After I finished my coffee, I threw the letter in the fire. Robert is an important man back home. He worked hard to get where he is now. He has no reason to chase me across two nations and into unfamiliar countryside, especially after I've given him no reason to believe I know my own heart.
It was just a dream.
I covered the fire, packed my gear and got back on the road.
Most of the day was uneventful. The road continued along the rail line, but there were no stalled trains and no one asked for my company. In the afternoon I came to a town. It wasn’t much different from other towns, except for a strange building that arched over one of the roads. It didn’t look like people still used it for anything, but it always interests me to see the way people used to build. You’d never see someone make something like this today.
I had already left town and was passing through old tract housing and mobile homes, when I was seized with an idea and jerked on the reins. Flecha stopped and a man behind me with a donkey cart shouted.

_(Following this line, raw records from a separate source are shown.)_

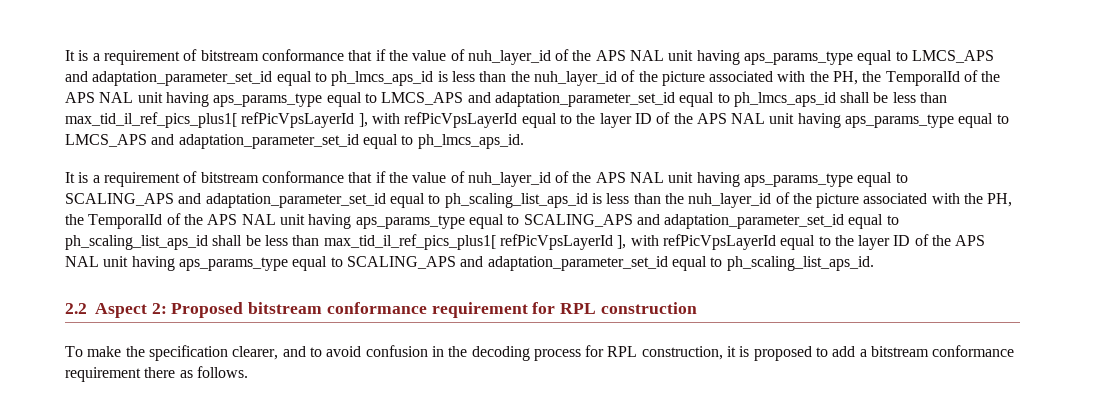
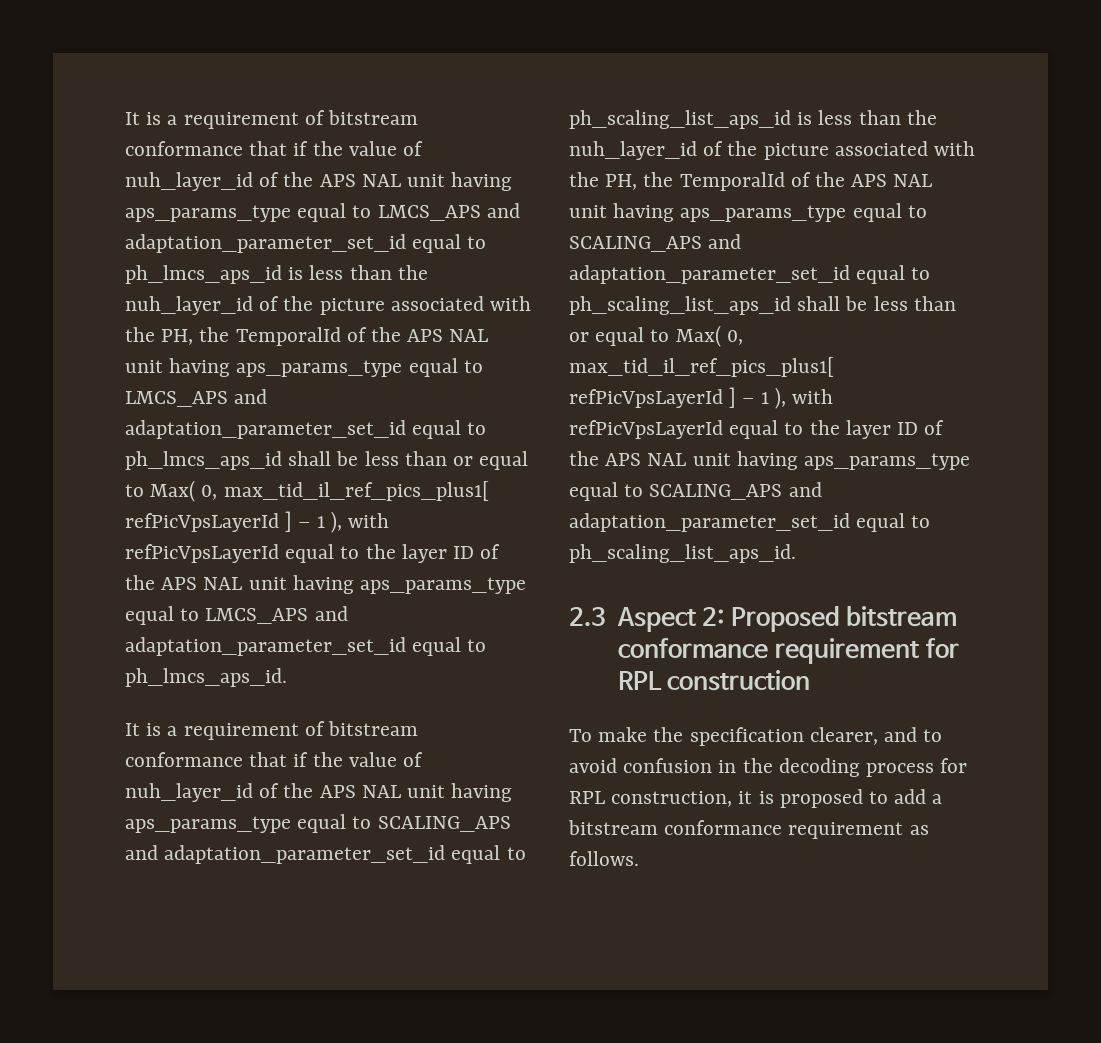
- It is a requirement of bitstream conformance that if the value of nuh_layer_id of the APS NAL unit having aps_params_type equal to LMCS_APS and adaptation_parameter_set_id equal to ph_lmcs_aps_id is less than the nuh_layer_id of the picture associated with the PH, the TemporalId of the APS NAL unit having aps_params_type equal to LMCS_APS and adaptation_parameter_set_id equal to ph_lmcs_aps_id shall be less than max_tid_il_ref_pics_plus1[ refPicVpsLayerId ], with refPicVpsLayerId equal to the layer ID of the APS NAL unit having aps_params_type equal to LMCS_APS and adaptation_parameter_set_id equal to ph_lmcs_aps_id.
+ It is a requirement of bitstream conformance that if the value of nuh_layer_id of the APS NAL unit having aps_params_type equal to LMCS_APS and adaptation_parameter_set_id equal to ph_lmcs_aps_id is less than the nuh_layer_id of the picture associated with the PH, the TemporalId of the APS NAL unit having aps_params_type equal to LMCS_APS and adaptation_parameter_set_id equal to ph_lmcs_aps_id shall be less than or equal to Max( 0, max_tid_il_ref_pics_plus1[ refPicVpsLayerId ] – 1 ), with refPicVpsLayerId equal to the layer ID of the APS NAL unit having aps_params_type equal to LMCS_APS and adaptation_parameter_set_id equal to ph_lmcs_aps_id.
- It is a requirement of bitstream conformance that if the value of nuh_layer_id of the APS NAL unit having aps_params_type equal to SCALING_APS and adaptation_parameter_set_id equal to ph_scaling_list_aps_id is less than the nuh_layer_id of the picture associated with the PH, the TemporalId of the APS NAL unit having aps_params_type equal to SCALING_APS and adaptation_parameter_set_id equal to ph_scaling_list_aps_id shall be less than max_tid_il_ref_pics_plus1[ refPicVpsLayerId ], with refPicVpsLayerId equal to the layer ID of the APS NAL unit having aps_params_type equal to SCALING_APS and adaptation_parameter_set_id equal to ph_scaling_list_aps_id.
+ It is a requirement of bitstream conformance that if the value of nuh_layer_id of the APS NAL unit having aps_params_type equal to SCALING_APS and adaptation_parameter_set_id equal to ph_scaling_list_aps_id is less than the nuh_layer_id of the picture associated with the PH, the TemporalId of the APS NAL unit having aps_params_type equal to SCALING_APS and adaptation_parameter_set_id equal to ph_scaling_list_aps_id shall be less than or equal to Max( 0, max_tid_il_ref_pics_plus1[ refPicVpsLayerId ] – 1 ), with refPicVpsLayerId equal to the layer ID of the APS NAL unit having aps_params_type equal to SCALING_APS and adaptation_parameter_set_id equal to ph_scaling_list_aps_id.
- 2.2 Aspect 2: Proposed bitstream conformance requirement for RPL construction
+ 2.3 Aspect 2: Proposed bitstream conformance requirement for RPL construction
- To make the specification clearer, and to avoid confusion in the decoding process for RPL construction, it is proposed to add a bitstream conformance requirement there as follows.
+ To make the specification clearer, and to avoid confusion in the decoding process for RPL construction, it is proposed to add a bitstream conformance requirement as follows.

“Hey, lady! Don’t stop in the middle of the road!”
I apologized and moved out of his way. Then I kicked Flecha into a trot and we continued on. No, I wouldn’t go back to town and mail Robert a letter. What would I say that could possibly make any sense? Let the past stay in the past.
Late in the afternoon I started seeing signs that warned of detours ahead. I've never seen such a place as Oklahoma for detours! What could it be this time?
I guess I must’ve spoken the words aloud, because a woman on a mule turned to look at me. “It’s because of the dam collapse. You didn’t know?”
“I’m not from these parts.”
She pulled her mule up alongside me. “There used to be a dam up the way. It created a reservoir and controlled the rate of flow downstream. It fell apart last fall. The flooding was terrible and a lot of people died.”
“That’s awful. I guess it messed up the roads?”
“More than that. The river chose a new course, right on top of some of the roads and railways.”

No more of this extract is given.